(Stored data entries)
- - - - -
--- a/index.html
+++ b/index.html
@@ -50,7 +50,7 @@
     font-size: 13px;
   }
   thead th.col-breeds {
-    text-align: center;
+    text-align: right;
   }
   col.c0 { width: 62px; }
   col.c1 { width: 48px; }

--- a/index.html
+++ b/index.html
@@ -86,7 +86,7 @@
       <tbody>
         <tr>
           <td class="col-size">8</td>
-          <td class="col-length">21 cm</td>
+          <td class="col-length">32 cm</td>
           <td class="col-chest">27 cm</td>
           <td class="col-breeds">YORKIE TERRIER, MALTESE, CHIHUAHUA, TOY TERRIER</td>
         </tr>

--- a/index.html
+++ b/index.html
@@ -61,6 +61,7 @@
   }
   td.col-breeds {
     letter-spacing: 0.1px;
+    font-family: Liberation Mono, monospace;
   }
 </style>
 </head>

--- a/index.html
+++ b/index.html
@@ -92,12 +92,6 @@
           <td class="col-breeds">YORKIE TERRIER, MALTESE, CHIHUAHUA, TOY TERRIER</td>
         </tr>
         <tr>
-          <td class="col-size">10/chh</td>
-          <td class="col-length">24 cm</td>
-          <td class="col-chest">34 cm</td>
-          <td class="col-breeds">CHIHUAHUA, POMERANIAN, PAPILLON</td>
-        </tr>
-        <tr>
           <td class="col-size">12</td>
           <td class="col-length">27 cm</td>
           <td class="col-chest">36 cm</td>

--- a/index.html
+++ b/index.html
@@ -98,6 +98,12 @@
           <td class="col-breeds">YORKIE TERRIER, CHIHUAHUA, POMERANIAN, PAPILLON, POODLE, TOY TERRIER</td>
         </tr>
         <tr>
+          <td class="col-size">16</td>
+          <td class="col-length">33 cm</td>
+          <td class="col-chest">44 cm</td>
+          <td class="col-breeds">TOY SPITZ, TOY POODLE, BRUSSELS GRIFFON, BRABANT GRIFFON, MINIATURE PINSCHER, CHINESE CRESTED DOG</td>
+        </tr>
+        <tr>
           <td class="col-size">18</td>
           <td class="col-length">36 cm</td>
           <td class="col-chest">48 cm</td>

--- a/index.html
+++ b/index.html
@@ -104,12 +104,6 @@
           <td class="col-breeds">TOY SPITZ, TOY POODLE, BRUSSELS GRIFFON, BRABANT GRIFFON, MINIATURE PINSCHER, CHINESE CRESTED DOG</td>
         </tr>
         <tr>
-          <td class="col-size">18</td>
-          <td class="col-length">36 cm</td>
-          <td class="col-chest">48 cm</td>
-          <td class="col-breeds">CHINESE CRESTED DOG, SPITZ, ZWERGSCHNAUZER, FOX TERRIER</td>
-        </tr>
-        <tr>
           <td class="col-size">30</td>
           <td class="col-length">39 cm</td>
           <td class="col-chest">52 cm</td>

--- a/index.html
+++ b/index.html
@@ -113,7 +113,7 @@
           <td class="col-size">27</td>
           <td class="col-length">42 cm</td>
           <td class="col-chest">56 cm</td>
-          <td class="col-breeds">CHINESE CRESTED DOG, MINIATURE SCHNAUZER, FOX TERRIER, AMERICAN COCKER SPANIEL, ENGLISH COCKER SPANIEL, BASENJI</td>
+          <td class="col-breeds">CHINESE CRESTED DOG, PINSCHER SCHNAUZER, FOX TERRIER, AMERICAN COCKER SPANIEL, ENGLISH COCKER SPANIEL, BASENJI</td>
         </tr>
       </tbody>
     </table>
- - - - -
**WORK INSTRUCTIONS**
Write out the data again in full. Match it exactly.

**SOLUTION FOR THIS PROBLEM**
--- a/index.html
+++ b/index.html
@@ -50,7 +50,7 @@
     font-size: 13px;
   }
   thead th.col-breeds {
-    text-align: center;
+    text-align: right;
   }
   col.c0 { width: 62px; }
   col.c1 { width: 48px; }

--- a/index.html
+++ b/index.html
@@ -86,7 +86,7 @@
       <tbody>
         <tr>
           <td class="col-size">8</td>
-          <td class="col-length">21 cm</td>
+          <td class="col-length">32 cm</td>
           <td class="col-chest">27 cm</td>
           <td class="col-breeds">YORKIE TERRIER, MALTESE, CHIHUAHUA, TOY TERRIER</td>
         </tr>

--- a/index.html
+++ b/index.html
@@ -61,6 +61,7 @@
   }
   td.col-breeds {
     letter-spacing: 0.1px;
+    font-family: Liberation Mono, monospace;
   }
 </style>
 </head>

--- a/index.html
+++ b/index.html
@@ -92,12 +92,6 @@
           <td class="col-breeds">YORKIE TERRIER, MALTESE, CHIHUAHUA, TOY TERRIER</td>
         </tr>
         <tr>
-          <td class="col-size">10/chh</td>
-          <td class="col-length">24 cm</td>
-          <td class="col-chest">34 cm</td>
-          <td class="col-breeds">CHIHUAHUA, POMERANIAN, PAPILLON</td>
-        </tr>
-        <tr>
           <td class="col-size">12</td>
           <td class="col-length">27 cm</td>
           <td class="col-chest">36 cm</td>

--- a/index.html
+++ b/index.html
@@ -98,6 +98,12 @@
           <td class="col-breeds">YORKIE TERRIER, CHIHUAHUA, POMERANIAN, PAPILLON, POODLE, TOY TERRIER</td>
         </tr>
         <tr>
+          <td class="col-size">16</td>
+          <td class="col-length">33 cm</td>
+          <td class="col-chest">44 cm</td>
+          <td class="col-breeds">TOY SPITZ, TOY POODLE, BRUSSELS GRIFFON, BRABANT GRIFFON, MINIATURE PINSCHER, CHINESE CRESTED DOG</td>
+        </tr>
+        <tr>
           <td class="col-size">18</td>
           <td class="col-length">36 cm</td>
           <td class="col-chest">48 cm</td>

--- a/index.html
+++ b/index.html
@@ -104,12 +104,6 @@
           <td class="col-breeds">TOY SPITZ, TOY POODLE, BRUSSELS GRIFFON, BRABANT GRIFFON, MINIATURE PINSCHER, CHINESE CRESTED DOG</td>
         </tr>
         <tr>
-          <td class="col-size">18</td>
-          <td class="col-length">36 cm</td>
-          <td class="col-chest">48 cm</td>
-          <td class="col-breeds">CHINESE CRESTED DOG, SPITZ, ZWERGSCHNAUZER, FOX TERRIER</td>
-        </tr>
-        <tr>
           <td class="col-size">30</td>
           <td class="col-length">39 cm</td>
           <td class="col-chest">52 cm</td>

--- a/index.html
+++ b/index.html
@@ -113,7 +113,7 @@
           <td class="col-size">27</td>
           <td class="col-length">42 cm</td>
           <td class="col-chest">56 cm</td>
-          <td class="col-breeds">CHINESE CRESTED DOG, MINIATURE SCHNAUZER, FOX TERRIER, AMERICAN COCKER SPANIEL, ENGLISH COCKER SPANIEL, BASENJI</td>
+          <td class="col-breeds">CHINESE CRESTED DOG, PINSCHER SCHNAUZER, FOX TERRIER, AMERICAN COCKER SPANIEL, ENGLISH COCKER SPANIEL, BASENJI</td>
         </tr>
       </tbody>
     </table>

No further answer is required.